Por: Fernando Araújo Vélez

La ruta del olvido

Para no perderse tomaba todos los días el mismo bus, que la llevaba desde su casa en Cedritos, hasta La Candelaria por la carrera cuarta.

Luego bajaba a pie tres cuadras, siempre por el mismo andén y casi al mismo ritmo. Una mañana el bus se topó con una manifestación y el trancón fue interminable. Entonces el conductor les preguntó a los pasajeros a media lengua si les servía por abajo, y sin aguardar respuestas tomó otra ruta entre callecitas hacia el occidente de la Séptima. Ella no escuchó la pregunta, aunque tampoco habría servido de mucho que la hubiera oído. Se percató de que la ruta era otro por el olor de las calles. Olor a humo, olor a perro mojado, olor a marihuana, a muerte tal vez, a miedo, a no futuro, a infierno.

Quiso ver más allá de las fachadas de las casas, pero un incipiente mareo la fue nublando. Timbró. Se bajó en cualquier lugar. Buscó en su maletín de colegio un poco de agua. Luego ya no supo nada más, y fue imposible reconstruir lo que ocurrió las siete horas de sin vida que vivió a oscuras. La encontraron frente al Palacio de Liévano poco después de las tres de la tarde, en apariencia intacta.

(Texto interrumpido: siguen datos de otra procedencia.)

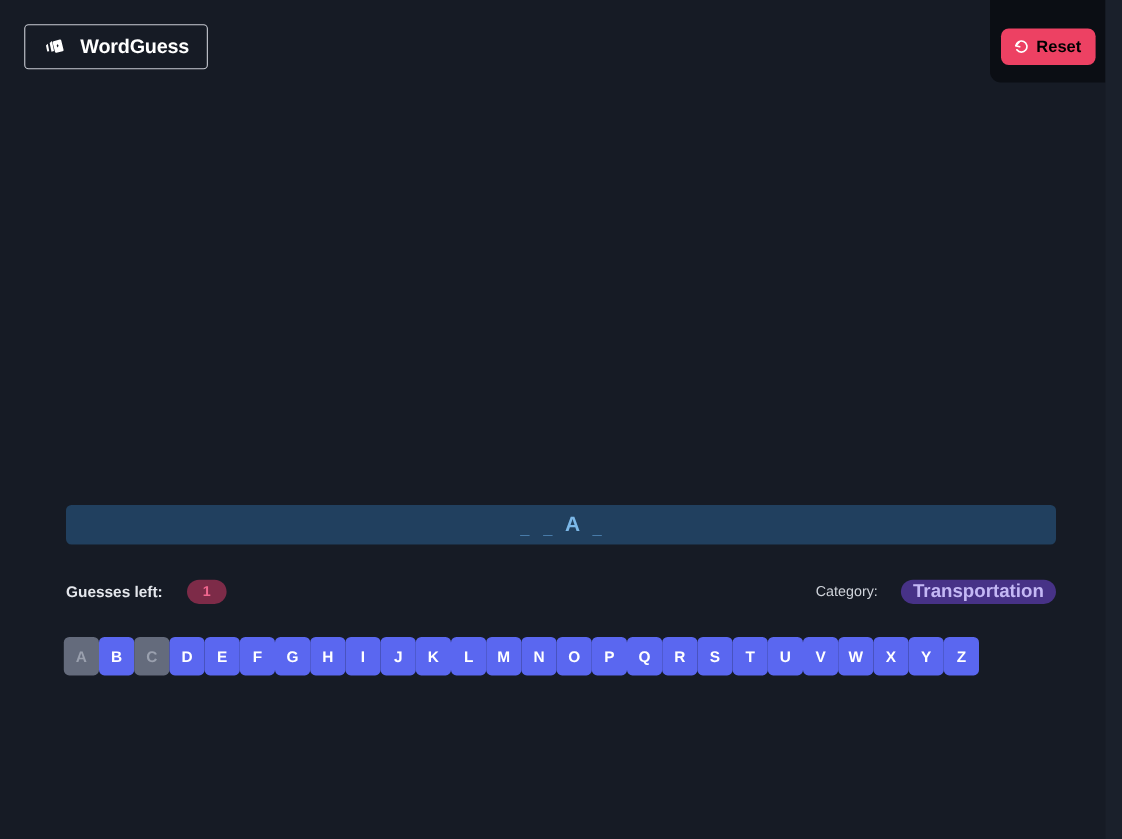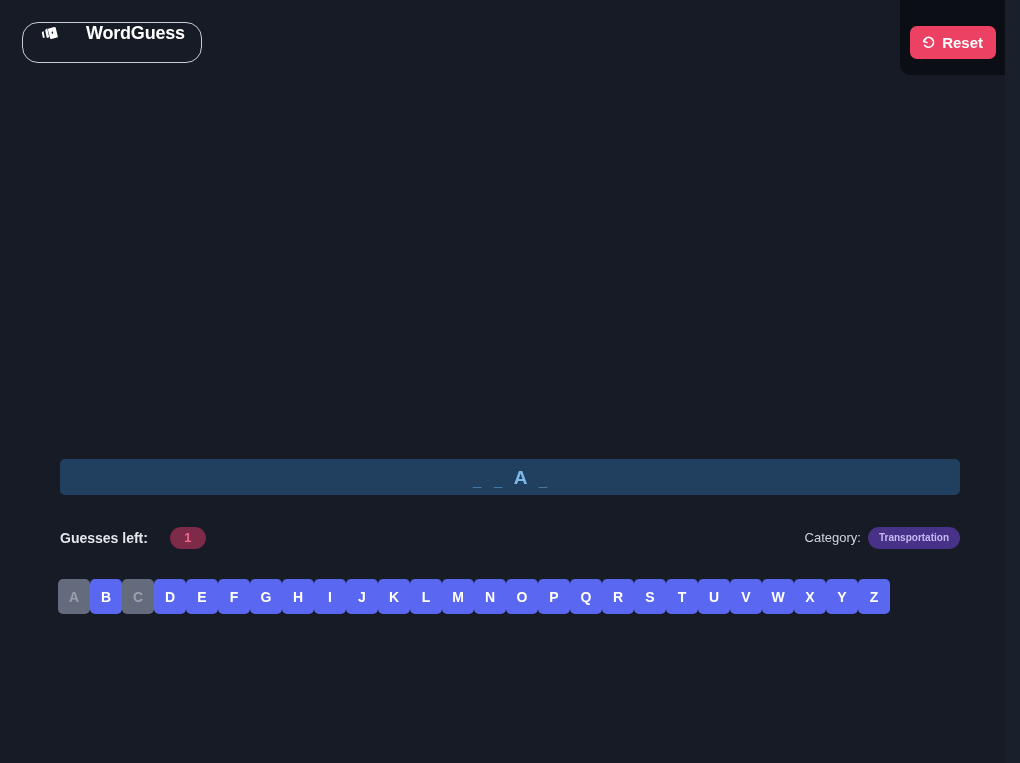"WordGuess" #logo-badge { align-items: flex-start -> center; border-radius: 16px -> 4px; gap: 26px -> 13px }
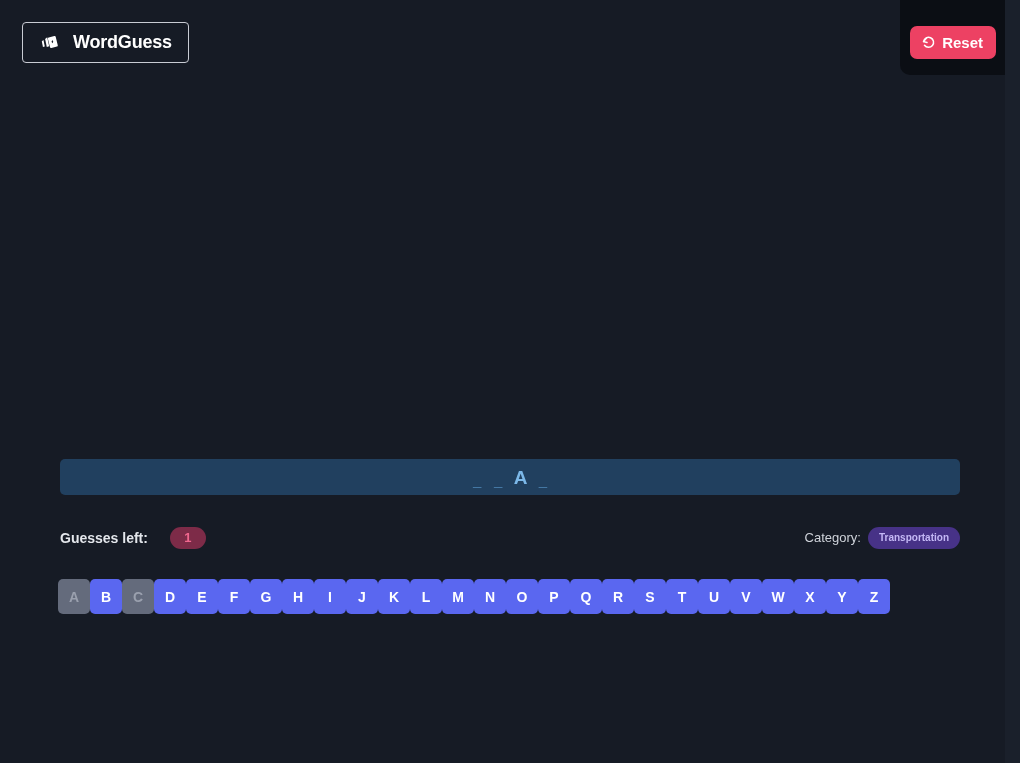"Reset" #reset-label { color: #ffffff -> #000000 }
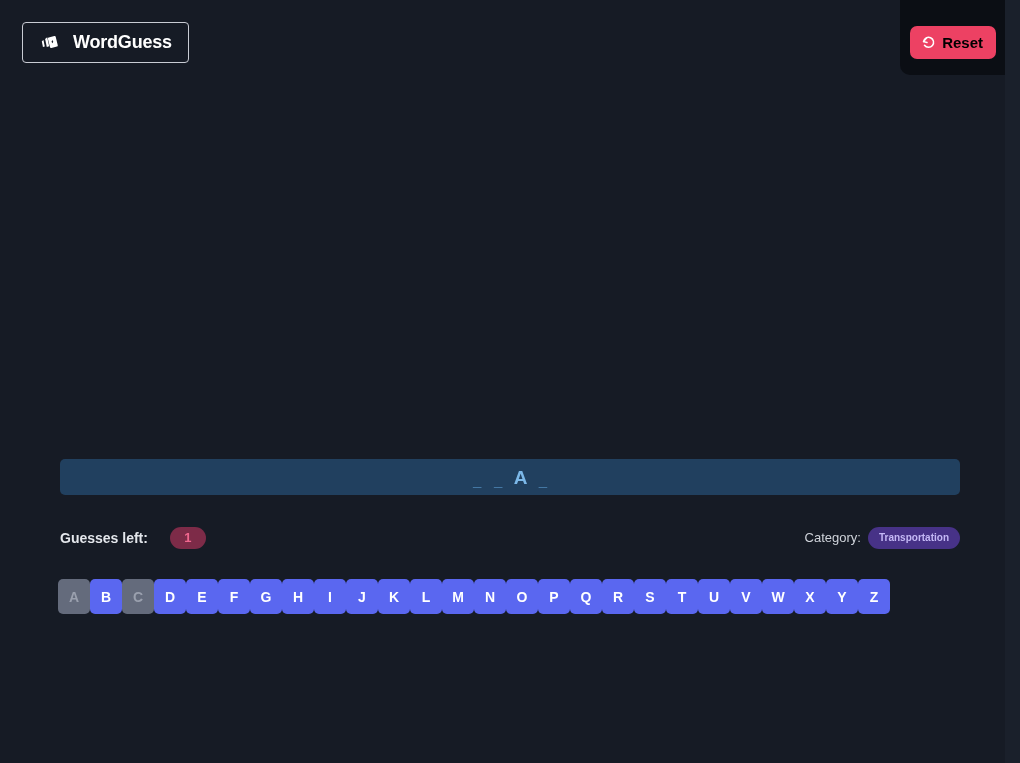"Category:" #category-group { gap: 7px -> 21px }
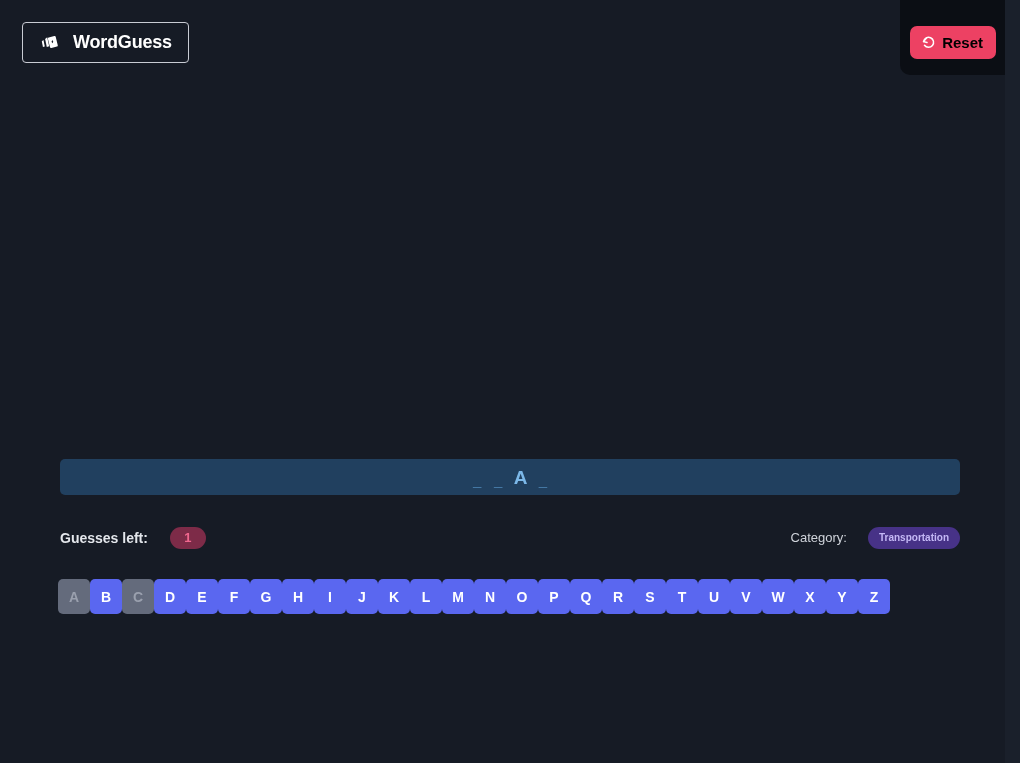"Transportation" #category-badge { font-size: 10px -> 17px }
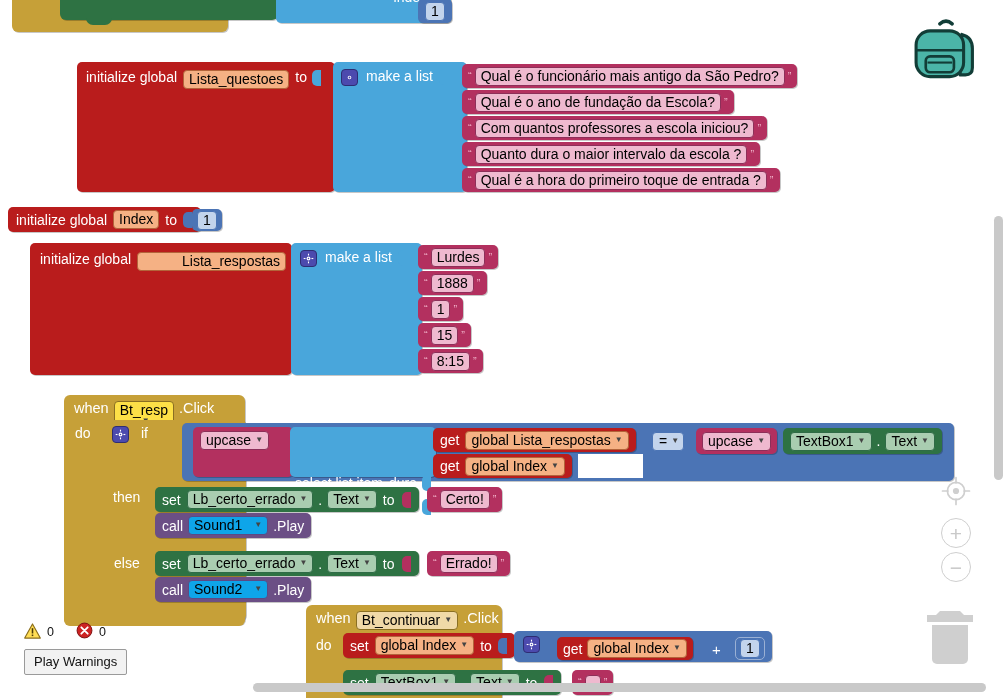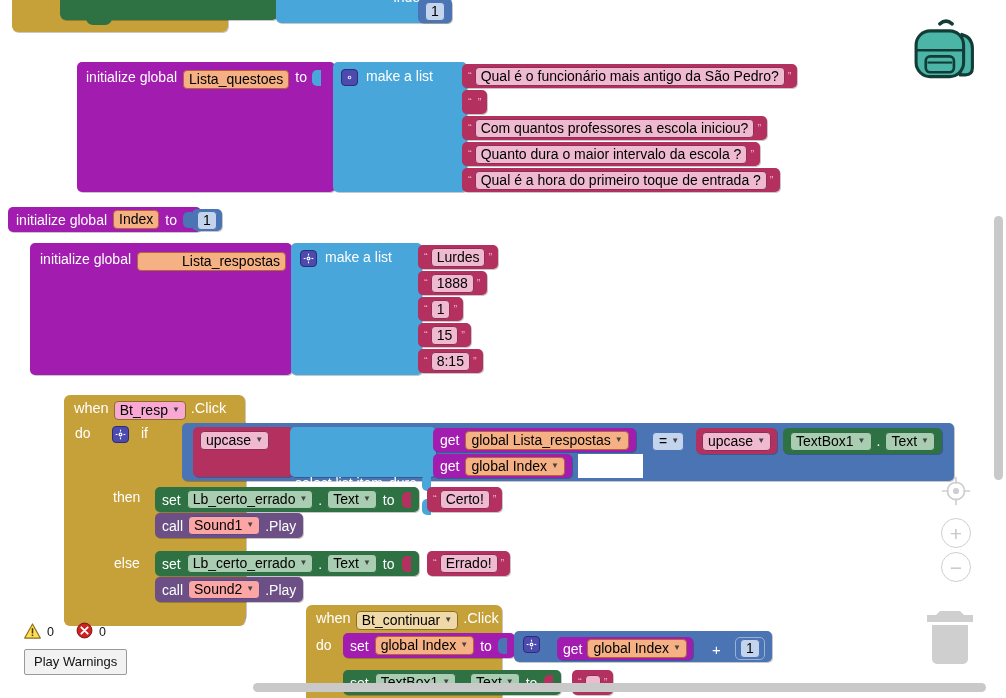"initialize global" .c-var { background: #a21caf -> #b91c1c }
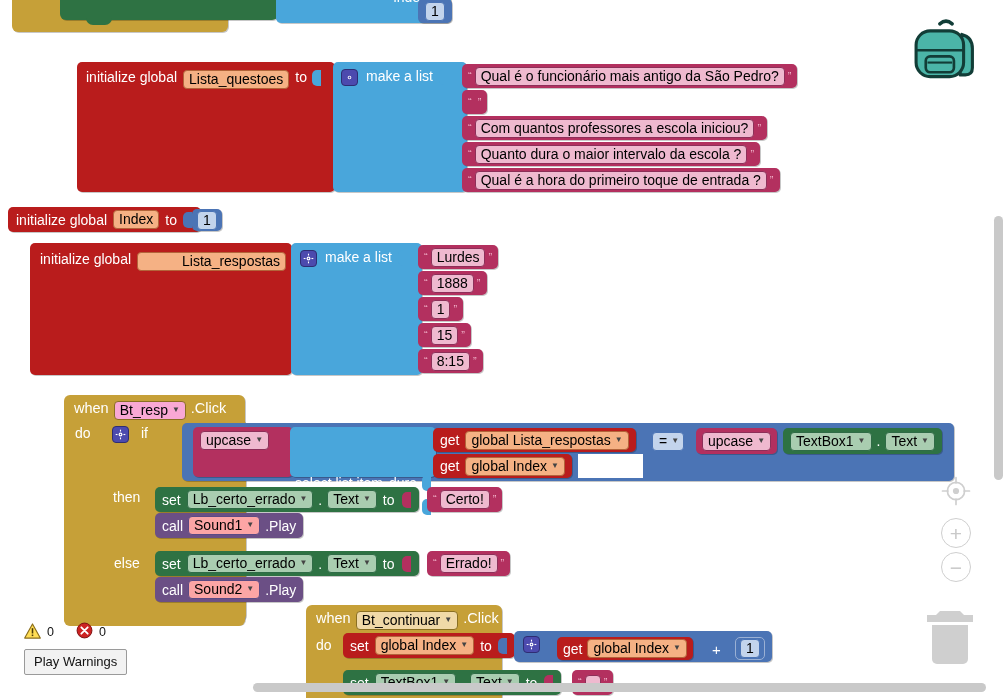"Qual é o ano de" span.pill { html: none -> <span>Qual é o ano de fundação da Escola?</span> }
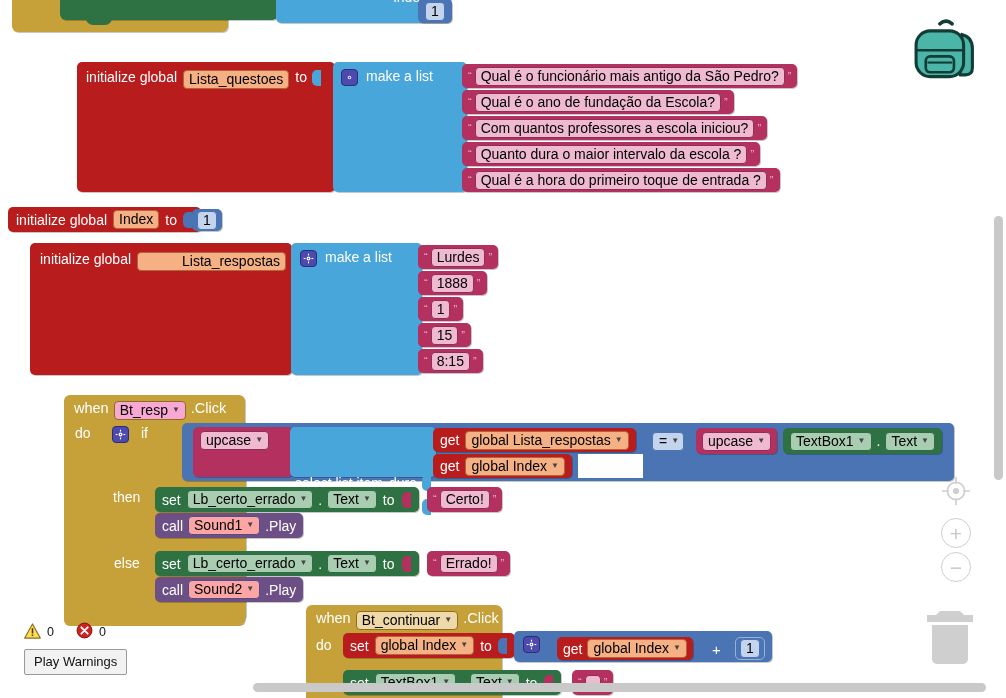"Bt_resp" span.pill { background: #f9a8d4 -> #fde047; flex-direction: none -> column }
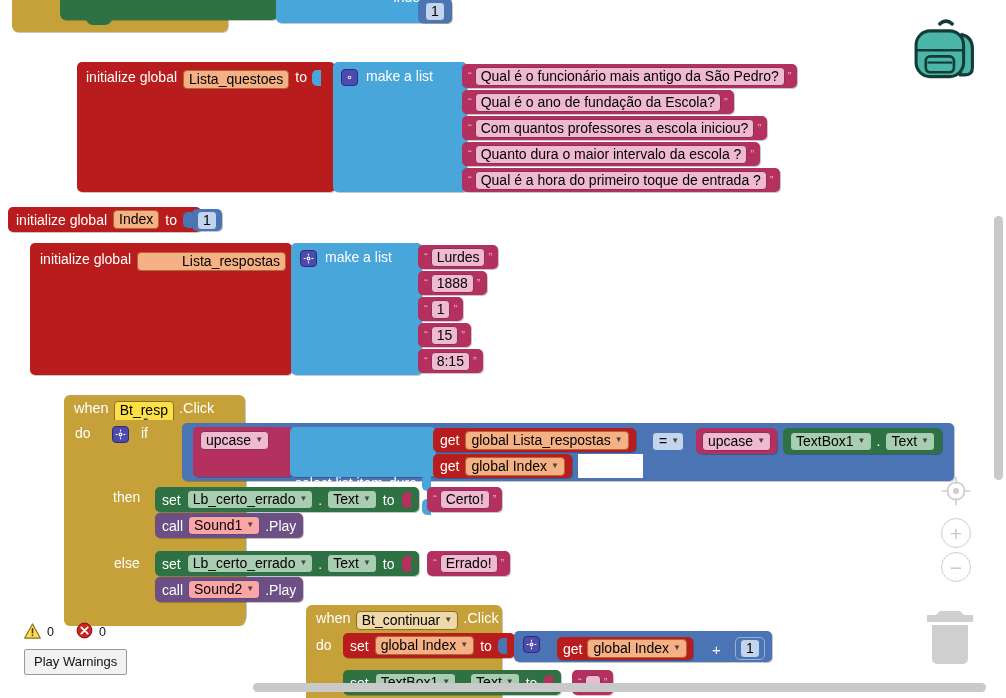"Sound1" .pill.purple { background: #fca5a5 -> #0ea5e9; gap: none -> 8px }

Tan intacta que incluso llevaba en su maletín la misma botella de agua de la mañana. Algunos testigos dijeron que la llevaron sobre una carreta de esas de reciclaje. Otros declararon que un hombre algo mayor, de barba y pelo blanco, la depositó allí, muy suavemente, porque era su padre y era él quien había dispuesto todo para que el bus cambiara su recorrido.